Both TraceAnalyser and ACE inherit async capabilities from the pipeline engine. No custom async machinery is needed.

ReflectStep as async boundary

ReflectStep.async_boundary = True means: when the pipeline processes a sample, everything before ReflectStep (Agent, Evaluate) runs in the foreground, and everything from ReflectStep onwards (Tag, Update, Apply, Deduplicate, Checkpoint) runs in a background thread pool.

sample 1:  [AgentStep] [EvaluateStep] ──fire──► [ReflectStep] [TagStep] [UpdateStep] [ApplyStep]  (background)
sample 2:  [AgentStep] [EvaluateStep] ──fire──► [ReflectStep] [TagStep] [UpdateStep] [ApplyStep]  (background)
                                 async_boundary

For TraceAnalyser, there is no AgentStep or EvaluateStep in the foreground. The boundary still applies — context building is foreground, the learning tail is background:

trace 1:  [build_context] ──fire──► [ReflectStep] [TagStep] [UpdateStep] [ApplyStep]  (background)
trace 2:  [build_context] ──fire──► [ReflectStep] [TagStep] [UpdateStep] [ApplyStep]  (background)

Controlling concurrency

Knob Where Effect
ReflectStep.max_workers = 3 Step class attribute Up to 3 reflections run in parallel
TagStep.max_workers = 1 Step class attribute Serialises skill tagging
UpdateStep.max_workers = 1 Step class attribute Serialises skill manager LLM calls
ApplyStep.max_workers = 1 Step class attribute Serialises skillbook writes
wait_for_background(timeout) Runner method Blocks until background threads drain

No custom AsyncLearningPipeline class, no manual thread management, no asyncio.create_task for background learning. The pipeline engine handles all of it.


Error Handling

Follows the pipeline engine's error model without additions.

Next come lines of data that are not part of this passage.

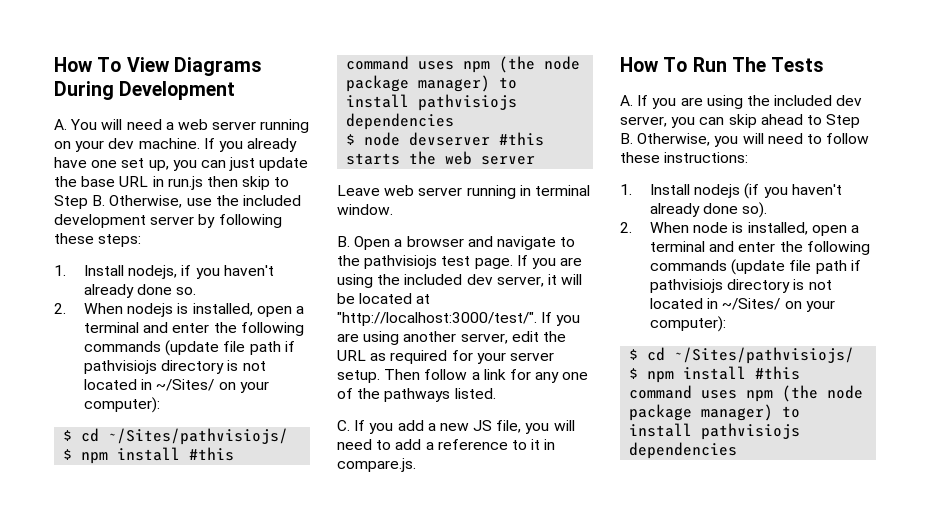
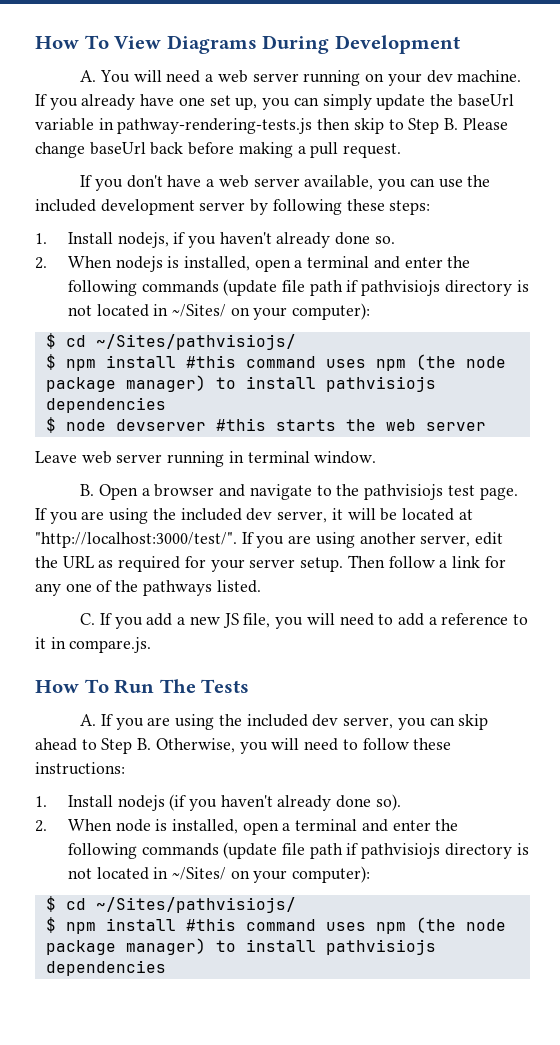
- If you already have one set up, you can just update the base URL in run.js then skip to Step B. Otherwise, use the included development server by following these steps:
+ If you already have one set up, you can simply update the baseUrl variable in pathway-rendering-tests.js then skip to Step B. Please change baseUrl back before making a pull request.
+ If you don't have a web server available, you can use the included development server by following these steps:

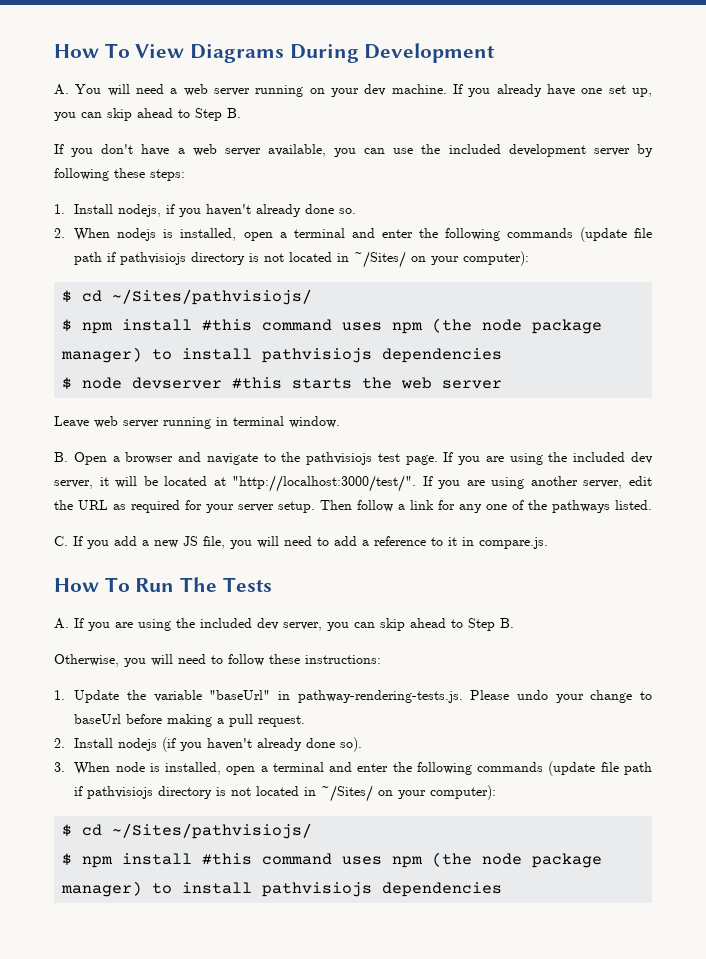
- If you already have one set up, you can simply update the baseUrl variable in pathway-rendering-tests.js then skip to Step B. Please change baseUrl back before making a pull request.
+ If you already have one set up, you can skip ahead to Step B.
- A. If you are using the included dev server, you can skip ahead to Step B. Otherwise, you will need to follow these instructions:
+ A. If you are using the included dev server, you can skip ahead to Step B.
+ Otherwise, you will need to follow these instructions:
- 1. Install nodejs (if you haven't already done so).
+ 1. Update the variable "baseUrl" in pathway-rendering-tests.js. Please undo your change to baseUrl before making a pull request.
+ 2. Install nodejs (if you haven't already done so).
- 2. When node is installed, open a terminal and enter the following commands (update file path if pathvisiojs directory is not located in ~/Sites/ on your computer):
+ 3. When node is installed, open a terminal and enter the following commands (update file path if pathvisiojs directory is not located in ~/Sites/ on your computer):

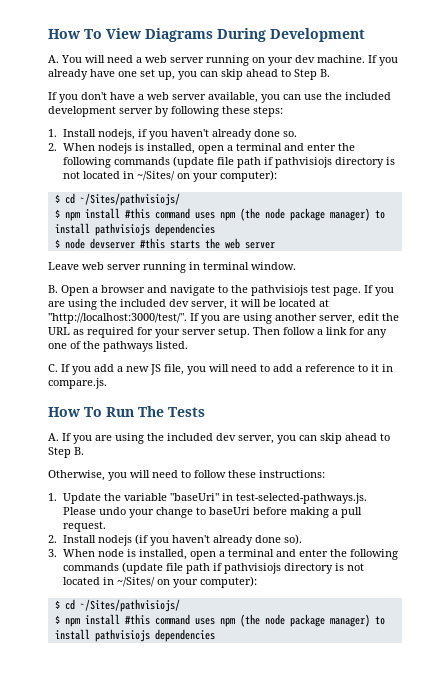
- 1. Update the variable "baseUrl" in pathway-rendering-tests.js. Please undo your change to baseUrl before making a pull request.
+ 1. Update the variable "baseUri" in test-selected-pathways.js. Please undo your change to baseUri before making a pull request.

Per-sample isolation: A failing sample does not abort the run. The pipeline catches the exception, records it in SampleResult.error and SampleResult.failed_at, and continues to the next sample.

Background failures: Captured and attached to SampleResult by the pipeline engine. The runner calls wait_for_background() at the end to ensure all results are complete.

No retry logic in the runner. Retries are the responsibility of individual steps (e.g., LLM call retries via tenacity in the role classes).


Usage Examples

TraceAnalyser — learn from browser-use history

from ace_next import TraceAnalyser, Reflector, SkillManager, LiteLLMClient, wrap_with_instructor

llm = wrap_with_instructor(LiteLLMClient(model="gpt-4o-mini"))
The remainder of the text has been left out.